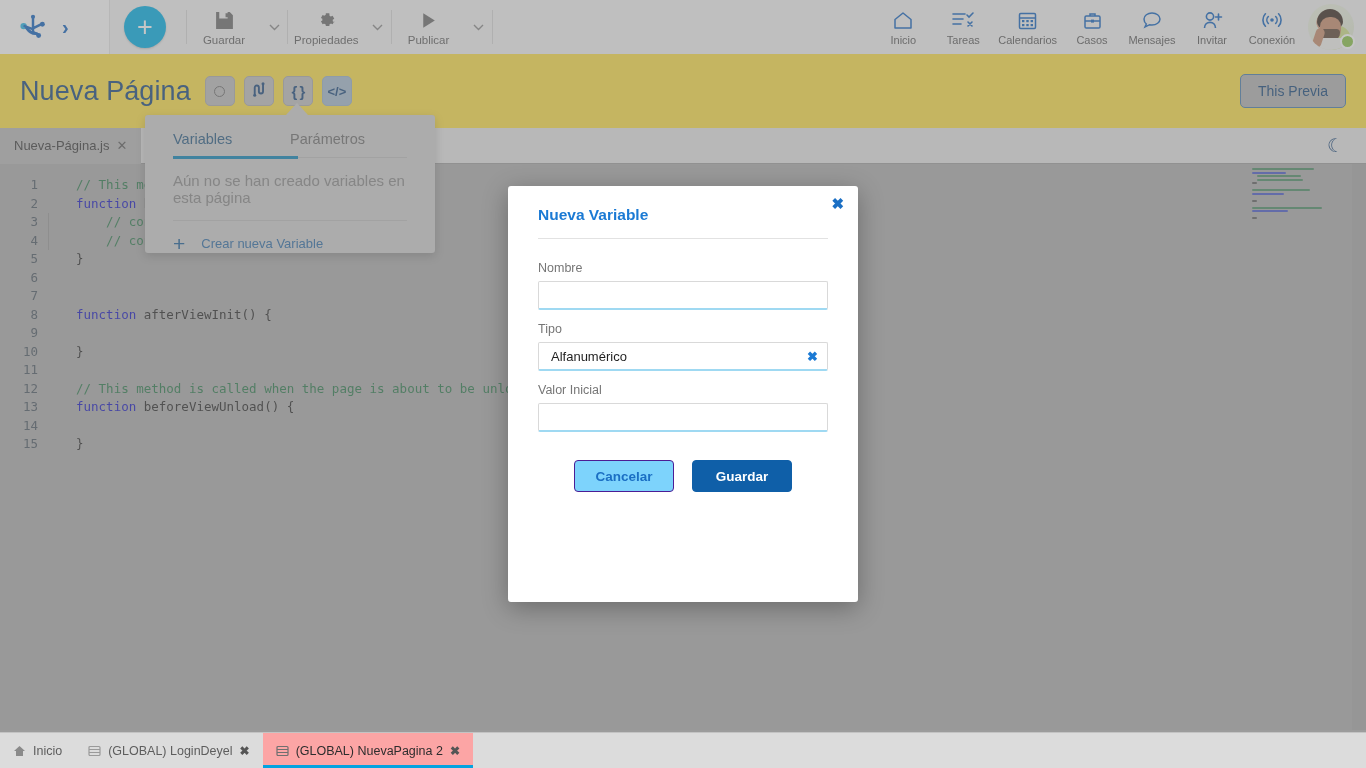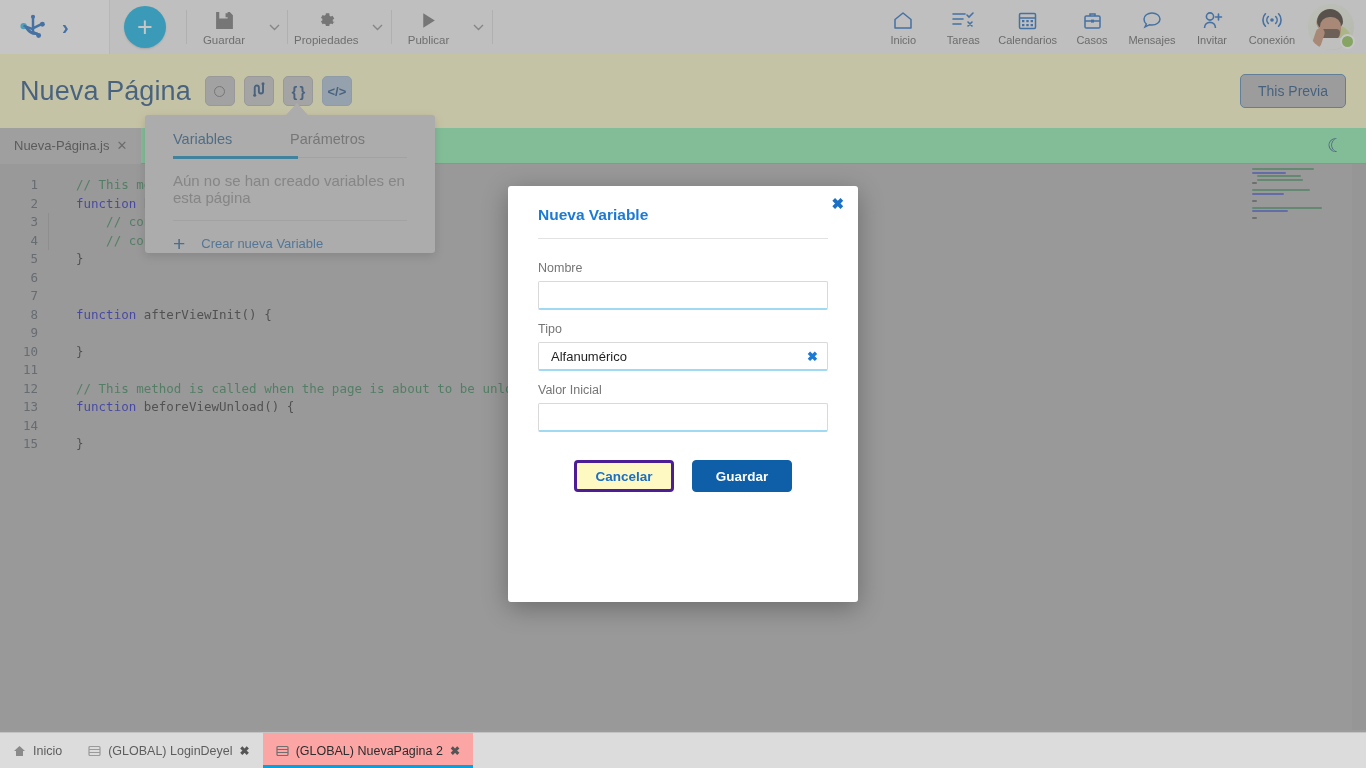--- a/index.html
+++ b/index.html
@@ -69,21 +69,21 @@
   .av-body { position:absolute; left:4px; bottom:0; width:38px; height:12px; background:#f2f2ee; border-radius:10px 10px 0 0; }
   .av-arm  { position:absolute; left:6px; top:24px; width:9px; height:20px; background:#c98f6d; border-radius:5px; transform:rotate(18deg); }
   .status-dot {
     position:absolute; right:-1px; bottom:1px; width:15px; height:15px; border-radius:50%;
     background:#8bc34a; border:2px solid #fff;
   }
 
   
   .title-row {
     position:absolute; top:54px; left:0; width:1366px; height:74px;
-    background:#fef9c3; display:flex; align-items:center; padding:0 20px; z-index:12;
+    background:#fde047; display:flex; align-items:center; padding:0 20px; z-index:12;
   }
   .page-title { font-size:27px; color:#1c4a7e; font-weight:400; letter-spacing:.1px; }
   .title-btns { display:flex; align-items:center; gap:9px; margin-left:14px; }
   .sq-btn {
     width:30px; height:30px; border-radius:5px; background:#c2c2c2;
     border:1px solid #adadad; display:flex; align-items:center; justify-content:center;
     color:#1c4a7e; cursor:pointer;
   }
   .sq-btn.plain { background:#bdbdbd; }
   .sq-btn.active { background:#a6bccf; border-color:#9cb3c8; }
@@ -92,21 +92,21 @@
   .codetag { font-size:13px; font-weight:700; color:#1c4a7e; }
 
   .vista-btn {
     margin-left:auto; padding:8px 17px; border:1px solid #4a7fae; border-radius:5px;
     background:#b3b3b3; color:#17487c; font-size:14px; cursor:pointer;
   }
 
   
   .editor-tabbar {
     position:absolute; top:128px; left:0; width:1366px; height:36px;
-    background:#86efac; display:flex; align-items:center; z-index:11;
+    background:#e5e5e5; display:flex; align-items:center; z-index:11;
     border-bottom:1px solid #9e9e9e;
     justify-content:space-between;
   }
   .etab {
     display:flex; align-items:center; gap:7px; height:36px; padding:0 14px;
     font-size:13px; color:#3c3c3c; background:#b8b8b8; cursor:pointer;
   }
   .etab .x { color:#5c5c5c; font-size:13px; }
   .moon { margin-left:auto; margin-right:22px; color:#1c4a7e; font-size:19px; cursor:pointer; line-height:1; }
 
@@ -180,21 +180,21 @@
   .caretbar { width:1px; height:15px; background:#333; animation:blink 1s steps(1) infinite; }
   @keyframes blink { 50% { opacity:0; } }
   .fld-box.select { justify-content:space-between; padding-left:12px; }
   .sel-val { font-size:13px; color:#1f1f1f; }
   .sel-x { color:#1b7ad4; font-size:13px; font-weight:bold; cursor:pointer; }
   .modal-actions { display:flex; justify-content:center; gap:18px; padding:28px 30px 0; }
   .btn {
     min-width:100px; height:32px; border-radius:4px; font-size:13.5px; font-weight:bold;
     display:flex; align-items:center; justify-content:center; cursor:pointer;
   }
-  .btn-cancel { background:#fef9c3; border:3px solid #4c1d95; color:#1b6fc4; }
+  .btn-cancel { background:#7dd3fc; border:1px solid #4c1d95; color:#1b6fc4; }
   .btn-save { background:#0f5fa8; color:#fff; border:1px solid #0f5fa8; }
 
   
   .taskbar {
     position:absolute; left:0; bottom:0; width:1366px; height:36px;
     background:#dcdcdc; display:flex; align-items:stretch; z-index:50;
     border-top:1px solid #c4c4c4;
   }
   .tb-item {
     display:flex; align-items:center; gap:7px; padding:0 13px;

^^^^^^^^^^^^^^^^

Goal of the exercise:
Reply with nothing except the number of lines in the listing above that include "etab".

Your response:
2